Cryo-processed Leukapheresis Using Automated Closed System: A High-Quality Starting Material For Autologous And Allogeneic CAR-T Cell Therapy Manufacturing

By Yu Zhang, Matteo Rossi, Gabin Fonkou Tchinda, Gautier Delwiche, Romain Robert, Apolline Fossion, Stephanie Borensztein, Michael Iweinsde Wavrans, Celine Jacques-Hespel, Caroline Lonez, Eytan Breman, Dominic Clarke and Alexandre Michaux

Selecting and handling leukapheresis starting material is a critical decision in CAR‑T cell therapy manufacturing, particularly as programs scale and become more distributed. This poster examines whether cryopreserved leukapheresis processed through an automated, closed workflow can reliably replace fresh material without compromising outcomes. Using matched donor samples, cryo‑processed and fresh leukapheresis were directly compared across key manufacturing parameters. Results show that automated cryo‑processing maintains high cell viability, recovery, and lymphocyte composition through wash, formulation, thaw, and culture steps.
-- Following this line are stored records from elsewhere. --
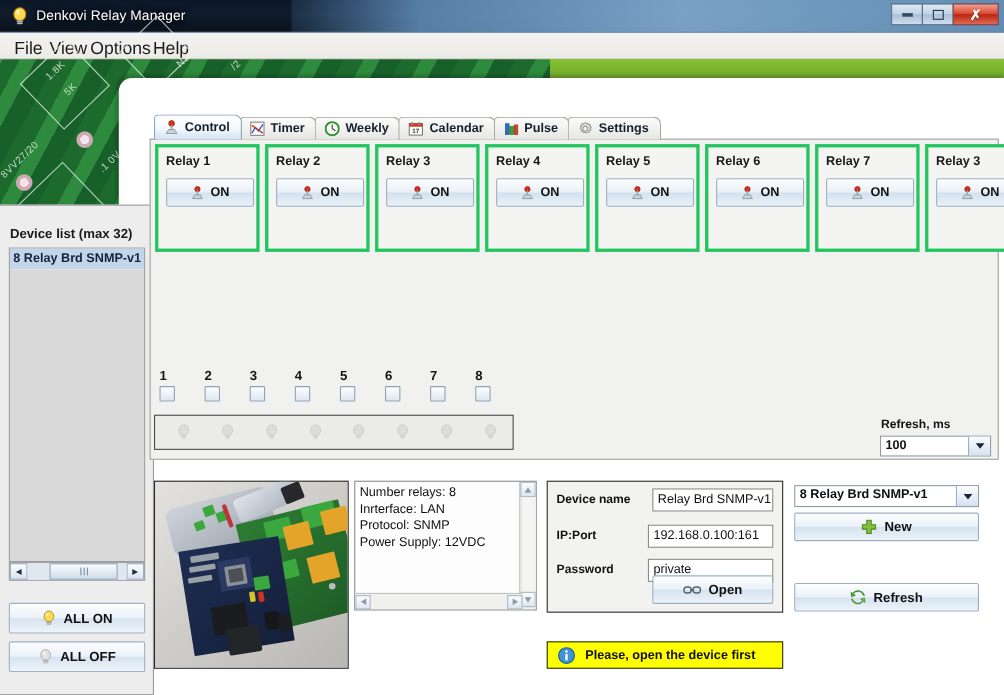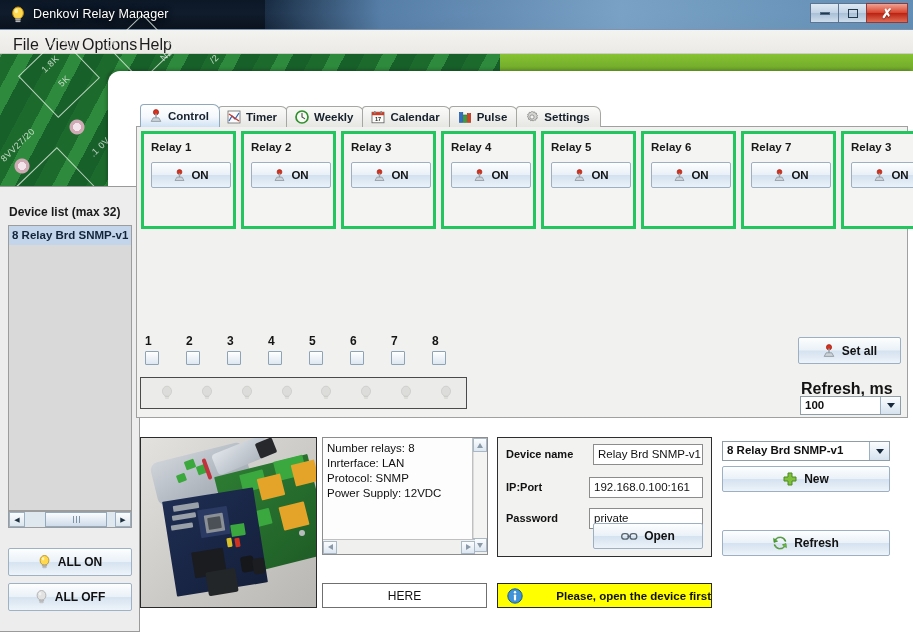"Set all" div.setall { html: <div> <span> <svg> <circle></circle> <rect></rect> <path></path> </svg> </span> <span>Set all</span> </div> -> none }
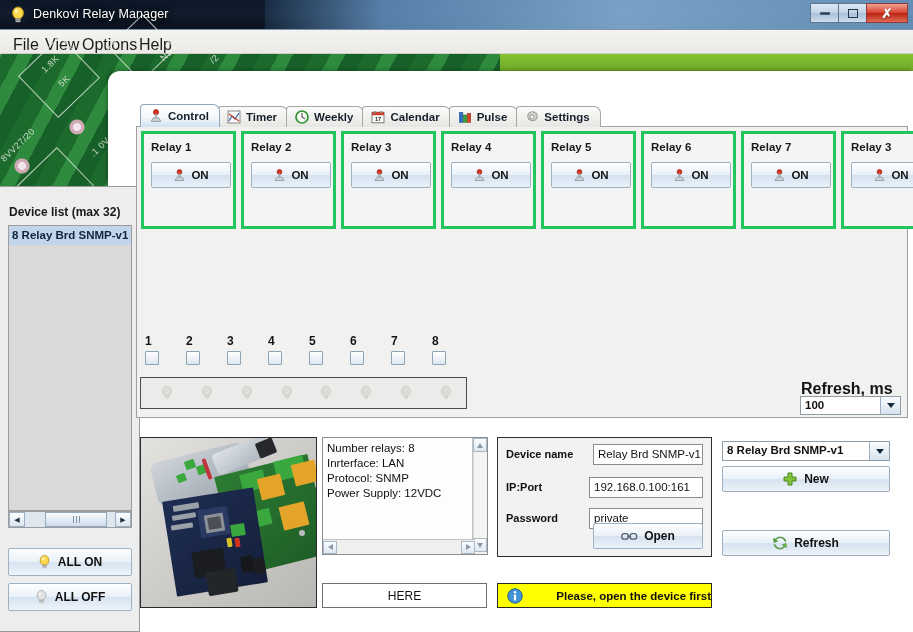"Refresh, ms" .refresh-lbl { font-size: 16px -> 11px }
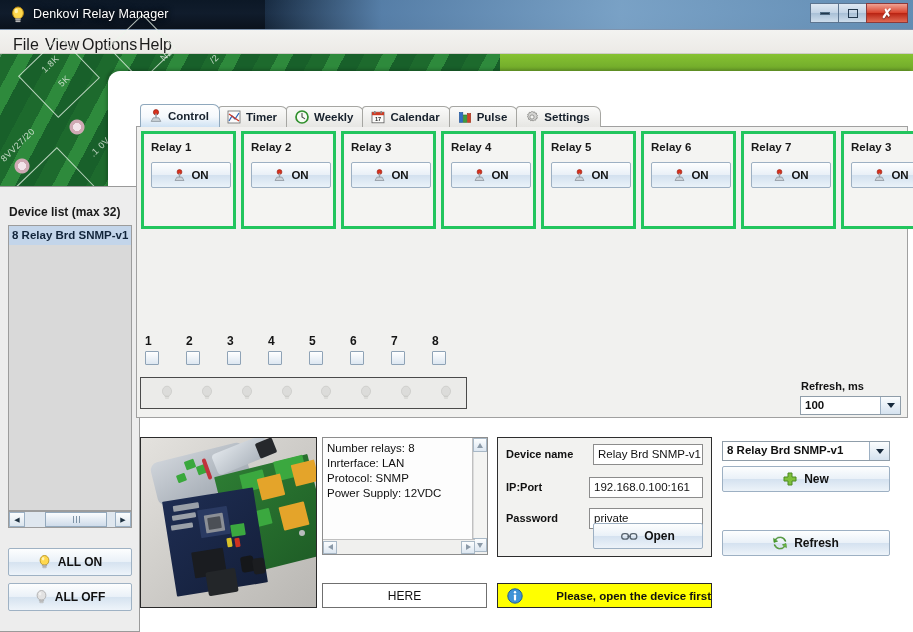"HERE" div.herebtn { html: <div> <span>HERE</span> </div> -> none }
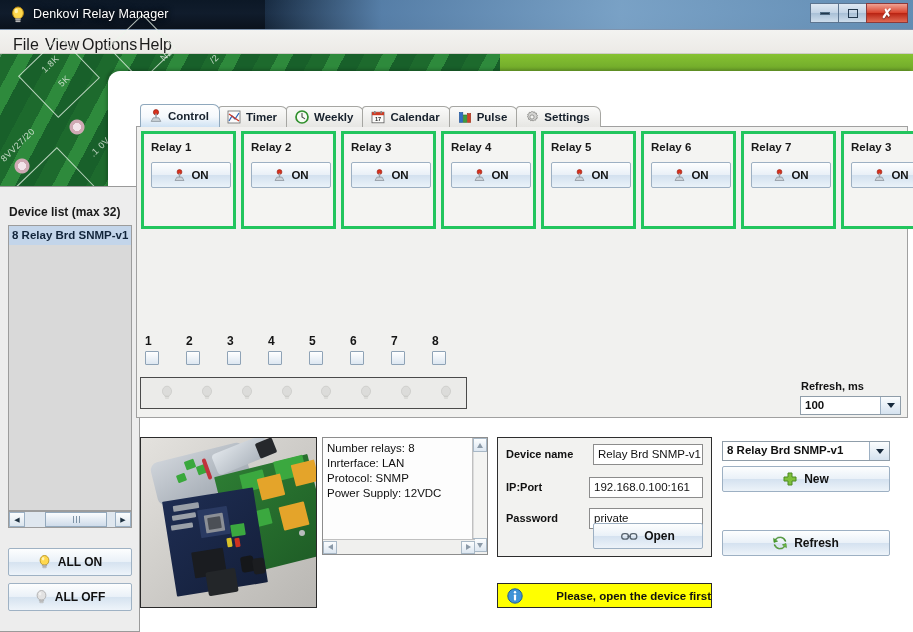"Please, open the device first" .statusbar { justify-content: space-between -> none }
CAR‑T cells produced from cryopreserved starting material demonstrated comparable expansion, transduction efficiency, phenotype, activation, and exhaustion marker profiles. Functional assessments further confirmed preserved cytokine secretion and robust cytotoxic activity, with cryo‑derived material performing at least as well as fresh inputs. By reducing operator‑dependent variability and enabling standardized, GMP‑aligned workflows, the study supports cryo‑processed leukapheresis as a dependable foundation for flexible, scalable CAR‑T manufacturing across autologous and allogeneic applications.